:: Records shown

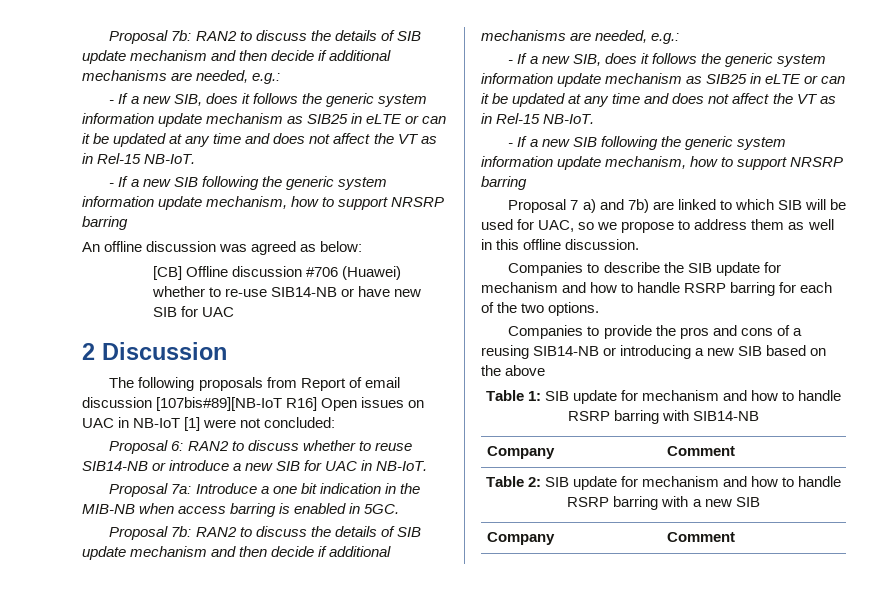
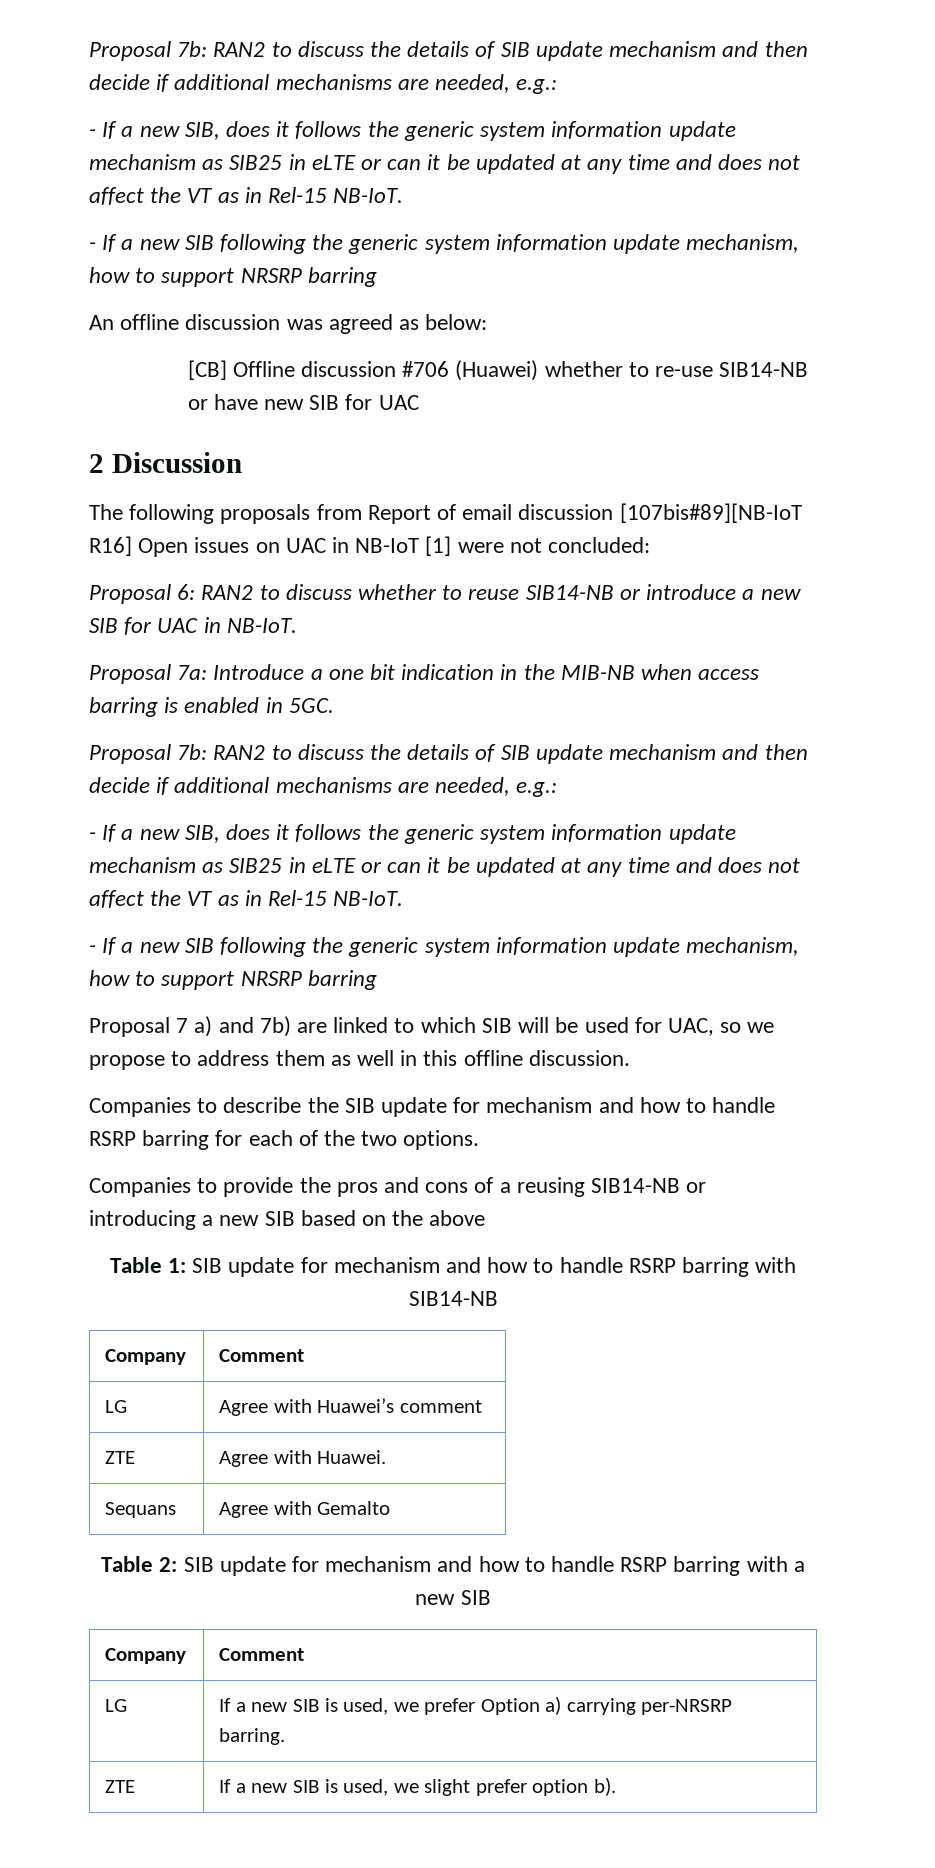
+ LG | Agree with Huawei’s comment
+ ZTE | Agree with Huawei.
+ Sequans | Agree with Gemalto
+ LG | If a new SIB is used, we prefer Option a) carrying per-NRSRP barring.
+ ZTE | If a new SIB is used, we slight prefer option b).

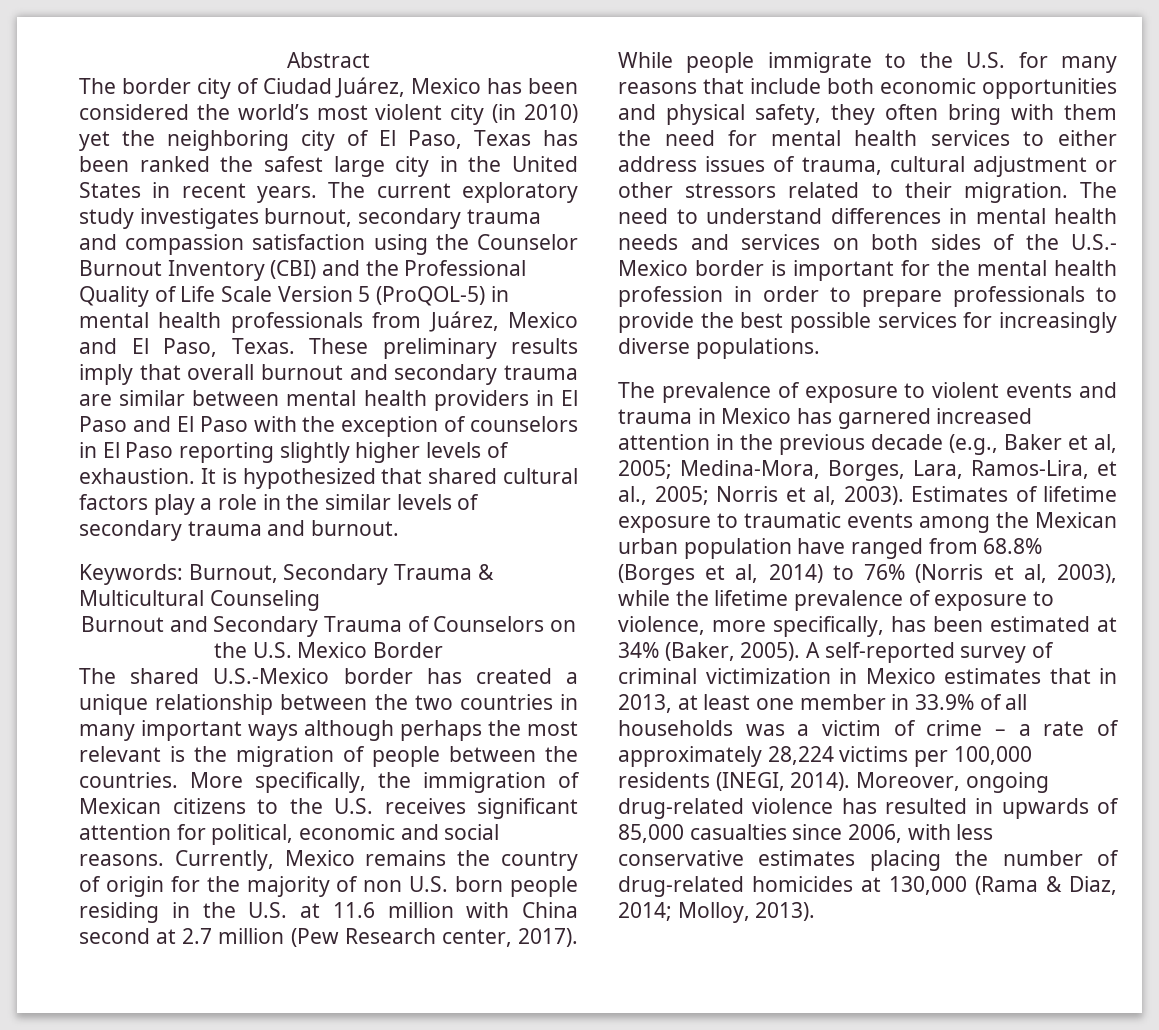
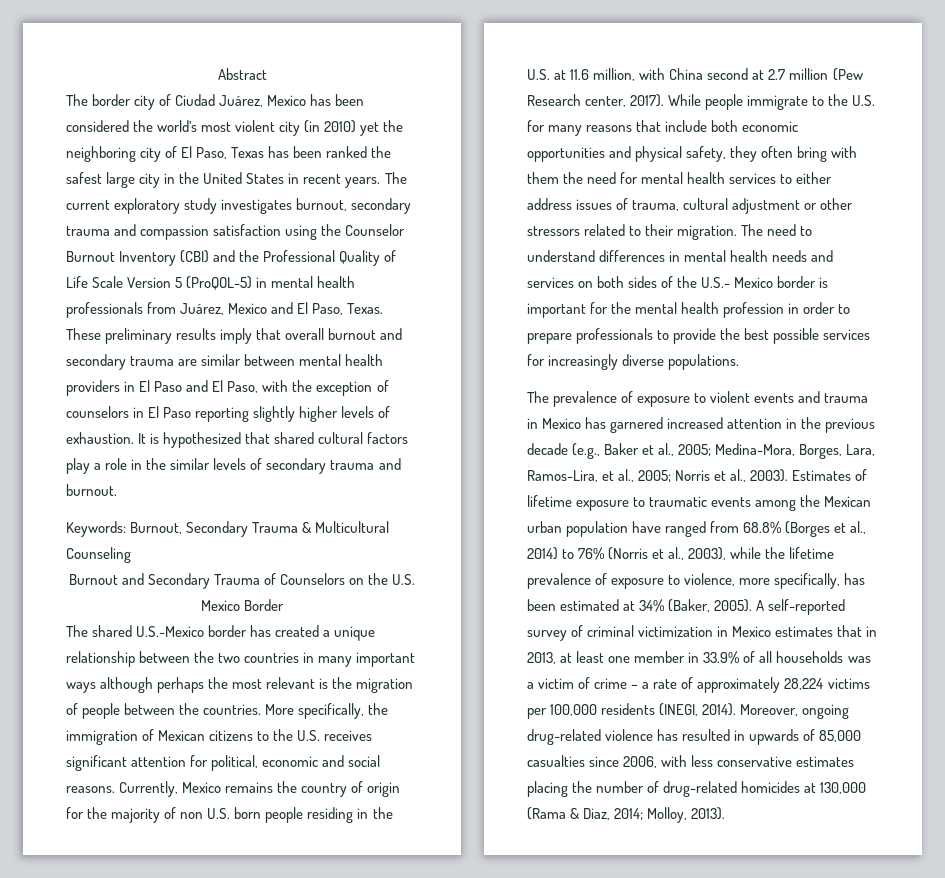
- These preliminary results imply that overall burnout and secondary trauma are similar between mental health providers in El Paso and El Paso with the exception of counselors in El Paso reporting slightly higher levels of exhaustion.
+ These preliminary results imply that overall burnout and secondary trauma are similar between mental health providers in El Paso and El Paso, with the exception of counselors in El Paso reporting slightly higher levels of exhaustion.
- Currently, Mexico remains the country of origin for the majority of non U.S. born people residing in the U.S. at 11.6 million with China second at 2.7 million (Pew Research center, 2017).
+ Currently, Mexico remains the country of origin for the majority of non U.S. born people residing in the U.S. at 11.6 million, with China second at 2.7 million (Pew Research center, 2017).
- The prevalence of exposure to violent events and trauma in Mexico has garnered increased attention in the previous decade (e.g., Baker et al, 2005; Medina-Mora, Borges, Lara, Ramos-Lira, et al., 2005; Norris et al, 2003).
+ The prevalence of exposure to violent events and trauma in Mexico has garnered increased attention in the previous decade (e.g., Baker et al., 2005; Medina-Mora, Borges, Lara, Ramos-Lira, et al., 2005; Norris et al., 2003).
- Estimates of lifetime exposure to traumatic events among the Mexican urban population have ranged from 68.8% (Borges et al, 2014) to 76% (Norris et al, 2003), while the lifetime prevalence of exposure to violence, more specifically, has been estimated at 34% (Baker, 2005).
+ Estimates of lifetime exposure to traumatic events among the Mexican urban population have ranged from 68.8% (Borges et al., 2014) to 76% (Norris et al., 2003), while the lifetime prevalence of exposure to violence, more specifically, has been estimated at 34% (Baker, 2005).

::::

## Work to be completed
Only the lines above starting at the line that holds "- Currently, Mexico" and ending at the line that holds "et al., 2003)." are to be repeated, exactly and in full.

## Solution
- Currently, Mexico remains the country of origin for the majority of non U.S. born people residing in the U.S. at 11.6 million with China second at 2.7 million (Pew Research center, 2017).
+ Currently, Mexico remains the country of origin for the majority of non U.S. born people residing in the U.S. at 11.6 million, with China second at 2.7 million (Pew Research center, 2017).
- The prevalence of exposure to violent events and trauma in Mexico has garnered increased attention in the previous decade (e.g., Baker et al, 2005; Medina-Mora, Borges, Lara, Ramos-Lira, et al., 2005; Norris et al, 2003).
+ The prevalence of exposure to violent events and trauma in Mexico has garnered increased attention in the previous decade (e.g., Baker et al., 2005; Medina-Mora, Borges, Lara, Ramos-Lira, et al., 2005; Norris et al., 2003).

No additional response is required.